But I think he watched me pretty closely when I was working and stuff and kept an eye on me. My bar manager and I, we did not have a photo of Dave or anything to reference. The door guys didn't know any better and Dave got in, my manager and I. Neither one had noticed. When we got busy, you could hardly walk through the bar. There's a lot of bodies in there, so keeping an eye on every single one that comes in the door is not possible. That busy and loud. And he made it in.

I don't know how long he was in, probably not very long, but I think I probably would have picked up on him. The bar back have let me know that we needed more tequila. There's a little side area where there's a pool table, and off of that pool table is a short hallway.

And in that hallway is a door to the left that goes to the men's restroom and a door to the right that takes you to the storage room of the Beacon. But it's actually a door that opens onto a stair landing, and then the stair takes you down into the basement, and that was where extra liquor and such a store. That door opened with a key and it locked upon closing. So I had gotten the key from the manager and I went to that back hallway to go into the storage

room. Unbeknownst to me at the time, Dave had followed me back there, and as I was opening the door, I felt a solid shove from behind and I sort of stumbled into that stair landing. Stumbled in there, and I stumbled down a stair or two and kind of caught myself. And by the time I turned back around and got that door open and the lights on, the door guy that I had mentioned to was my

friend. For whatever reason, his radar pinged when he saw this man follow me back into that hallway and he had grabbed him by the back of his shirt, like the collar of his shirt, right as he shoved me through that door and hold him back. And then of course, not so gently escorted him outside and topped him out the door. But by the time I had scrambled around and gotten myself back out of that doorway and told the doorman that that was him, he was long gone. I'm assuming that he probably

had nefarious reasons. Maybe he just wanted to talk. I highly doubt that he wanted to talk to me in a 200 year old unfinished basement of the bar, but not really shook me up. I don't know if I was just hopeful or what, but I assumed that that was the end and I got more hopeful as time went by and I hadn't seen him for or heard from him for a month probably at this point. I was getting geared up for like fall semester of school and some stuff like that we were getting

towards the end of the summer. I was standing in my mom's kitchen and I got a text message notification on my phone. I went to open it and look at it and it it was an unknown number of course, and it was Dave, he said. Hi, Joe, it's Dave. Long time no see. Flapped my hands over my mouth and had a small panic attack. I checked that phone as hard as I could against the fireplace in my mom's breakfast nook, cracked it in half and broke it.

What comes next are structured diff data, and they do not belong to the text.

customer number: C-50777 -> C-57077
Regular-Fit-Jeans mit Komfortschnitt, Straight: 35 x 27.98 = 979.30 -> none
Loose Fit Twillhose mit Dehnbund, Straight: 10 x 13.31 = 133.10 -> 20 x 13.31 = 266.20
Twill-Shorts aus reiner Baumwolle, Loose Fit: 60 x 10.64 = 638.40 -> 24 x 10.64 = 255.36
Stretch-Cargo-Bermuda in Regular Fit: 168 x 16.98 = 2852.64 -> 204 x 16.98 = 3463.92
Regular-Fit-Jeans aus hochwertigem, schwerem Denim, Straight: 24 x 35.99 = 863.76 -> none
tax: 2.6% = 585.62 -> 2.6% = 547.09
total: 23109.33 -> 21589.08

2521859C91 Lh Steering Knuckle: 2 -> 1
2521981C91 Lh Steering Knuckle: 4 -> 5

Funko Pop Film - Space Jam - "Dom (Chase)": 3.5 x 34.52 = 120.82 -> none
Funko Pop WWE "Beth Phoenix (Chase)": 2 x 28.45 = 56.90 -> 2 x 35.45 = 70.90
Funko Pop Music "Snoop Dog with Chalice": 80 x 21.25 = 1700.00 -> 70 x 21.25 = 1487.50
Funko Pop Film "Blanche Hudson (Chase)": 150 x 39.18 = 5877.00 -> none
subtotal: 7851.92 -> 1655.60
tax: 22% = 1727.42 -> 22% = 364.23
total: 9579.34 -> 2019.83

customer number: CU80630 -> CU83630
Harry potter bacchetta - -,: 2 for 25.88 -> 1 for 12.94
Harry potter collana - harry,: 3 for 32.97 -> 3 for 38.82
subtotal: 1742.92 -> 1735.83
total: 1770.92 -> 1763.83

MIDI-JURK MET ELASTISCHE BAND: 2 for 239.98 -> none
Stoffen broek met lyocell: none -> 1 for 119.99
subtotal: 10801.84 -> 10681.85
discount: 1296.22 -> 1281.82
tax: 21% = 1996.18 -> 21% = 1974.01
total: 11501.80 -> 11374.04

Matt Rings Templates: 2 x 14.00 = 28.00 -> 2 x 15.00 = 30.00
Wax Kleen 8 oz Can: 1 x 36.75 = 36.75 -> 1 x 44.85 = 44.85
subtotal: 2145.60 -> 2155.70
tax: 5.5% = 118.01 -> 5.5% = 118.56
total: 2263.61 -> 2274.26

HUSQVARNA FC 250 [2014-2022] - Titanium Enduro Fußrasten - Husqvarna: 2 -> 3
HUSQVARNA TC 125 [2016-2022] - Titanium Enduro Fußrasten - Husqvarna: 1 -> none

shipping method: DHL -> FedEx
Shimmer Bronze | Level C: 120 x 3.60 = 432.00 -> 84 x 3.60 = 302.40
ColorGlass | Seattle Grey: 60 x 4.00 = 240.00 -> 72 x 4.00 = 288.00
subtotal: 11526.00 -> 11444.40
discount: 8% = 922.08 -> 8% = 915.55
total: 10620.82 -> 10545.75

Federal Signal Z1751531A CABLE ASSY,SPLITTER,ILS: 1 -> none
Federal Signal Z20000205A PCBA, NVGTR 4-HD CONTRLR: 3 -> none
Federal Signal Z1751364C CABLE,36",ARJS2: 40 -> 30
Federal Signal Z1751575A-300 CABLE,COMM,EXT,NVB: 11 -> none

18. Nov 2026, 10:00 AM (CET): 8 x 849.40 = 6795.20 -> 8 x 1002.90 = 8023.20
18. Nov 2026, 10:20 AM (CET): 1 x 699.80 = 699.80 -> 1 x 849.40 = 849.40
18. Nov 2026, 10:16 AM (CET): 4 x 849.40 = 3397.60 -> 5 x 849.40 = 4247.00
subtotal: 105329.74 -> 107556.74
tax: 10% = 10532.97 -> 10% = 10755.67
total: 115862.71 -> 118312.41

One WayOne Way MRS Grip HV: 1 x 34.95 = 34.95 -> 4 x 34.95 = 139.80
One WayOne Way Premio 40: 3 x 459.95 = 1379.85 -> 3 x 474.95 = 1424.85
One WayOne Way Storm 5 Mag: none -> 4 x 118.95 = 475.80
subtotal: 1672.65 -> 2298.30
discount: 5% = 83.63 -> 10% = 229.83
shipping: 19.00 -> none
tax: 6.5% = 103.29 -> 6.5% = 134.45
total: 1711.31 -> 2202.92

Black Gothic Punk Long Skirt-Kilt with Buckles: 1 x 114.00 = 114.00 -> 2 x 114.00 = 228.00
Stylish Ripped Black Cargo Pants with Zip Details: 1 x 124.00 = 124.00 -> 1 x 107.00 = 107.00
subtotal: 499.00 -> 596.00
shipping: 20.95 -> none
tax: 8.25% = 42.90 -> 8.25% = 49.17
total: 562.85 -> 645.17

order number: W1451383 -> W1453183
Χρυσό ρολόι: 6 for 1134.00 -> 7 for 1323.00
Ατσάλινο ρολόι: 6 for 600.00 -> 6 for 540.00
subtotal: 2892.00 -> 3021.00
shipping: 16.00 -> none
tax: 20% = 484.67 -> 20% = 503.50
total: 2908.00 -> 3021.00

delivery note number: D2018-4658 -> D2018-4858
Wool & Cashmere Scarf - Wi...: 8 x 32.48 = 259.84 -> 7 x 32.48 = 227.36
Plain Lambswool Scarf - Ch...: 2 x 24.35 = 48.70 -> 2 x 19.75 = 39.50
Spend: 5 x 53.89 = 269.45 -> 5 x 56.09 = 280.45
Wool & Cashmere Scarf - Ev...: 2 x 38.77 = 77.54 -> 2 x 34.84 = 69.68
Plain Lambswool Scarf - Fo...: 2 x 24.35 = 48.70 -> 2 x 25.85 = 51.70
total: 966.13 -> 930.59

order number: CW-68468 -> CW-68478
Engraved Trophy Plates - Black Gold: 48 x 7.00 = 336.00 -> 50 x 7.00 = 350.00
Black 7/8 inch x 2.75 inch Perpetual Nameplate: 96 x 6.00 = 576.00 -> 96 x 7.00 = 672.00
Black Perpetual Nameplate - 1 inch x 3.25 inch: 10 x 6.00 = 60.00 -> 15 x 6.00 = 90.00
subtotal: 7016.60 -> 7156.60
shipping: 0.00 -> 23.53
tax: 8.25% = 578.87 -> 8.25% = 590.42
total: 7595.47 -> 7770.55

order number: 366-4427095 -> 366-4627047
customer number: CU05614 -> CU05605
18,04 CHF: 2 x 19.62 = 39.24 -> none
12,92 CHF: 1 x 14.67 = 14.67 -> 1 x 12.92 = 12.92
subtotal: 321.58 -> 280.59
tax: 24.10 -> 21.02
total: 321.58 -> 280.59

I don't even know if this was the point in time where I could have blocked someone, but my solution at the time was that I needed to change my phone number. I shut down my e-mail. I had a Myspace at this point that I shut down, and I deleted that. This whole situation, and particularly the text, is actually what finally spurred me to pick my undergrads study course and get transferred into a big university. Fast forward a few years, I haven't heard from him at all.

No text, no in person contact, nothing. And I finally towards towards the end of my degree so probably two or three years after all this happened I finally did open a Facebook. I kept it pretty anonymous and I I had nothing to do with Coeur d'Alene on there. I had nothing to do with the Beacon wasn't friends with any of my girls that I worked with at the Beacon. None of that and I had just moved to Portland after

graduating. So this is probably 2012 and I have moved in with my now husband into our first apartment. And I was sitting on the couch and I got a Facebook friend notification and he had tried to add me as a friend on Facebook and found me five years later. And again I squeaked and I tossed the laptop. I didn't toss it on a fireplace, it tossed it on a pillow into the couch, but I threw it away from me. Was he thinking about me that whole time?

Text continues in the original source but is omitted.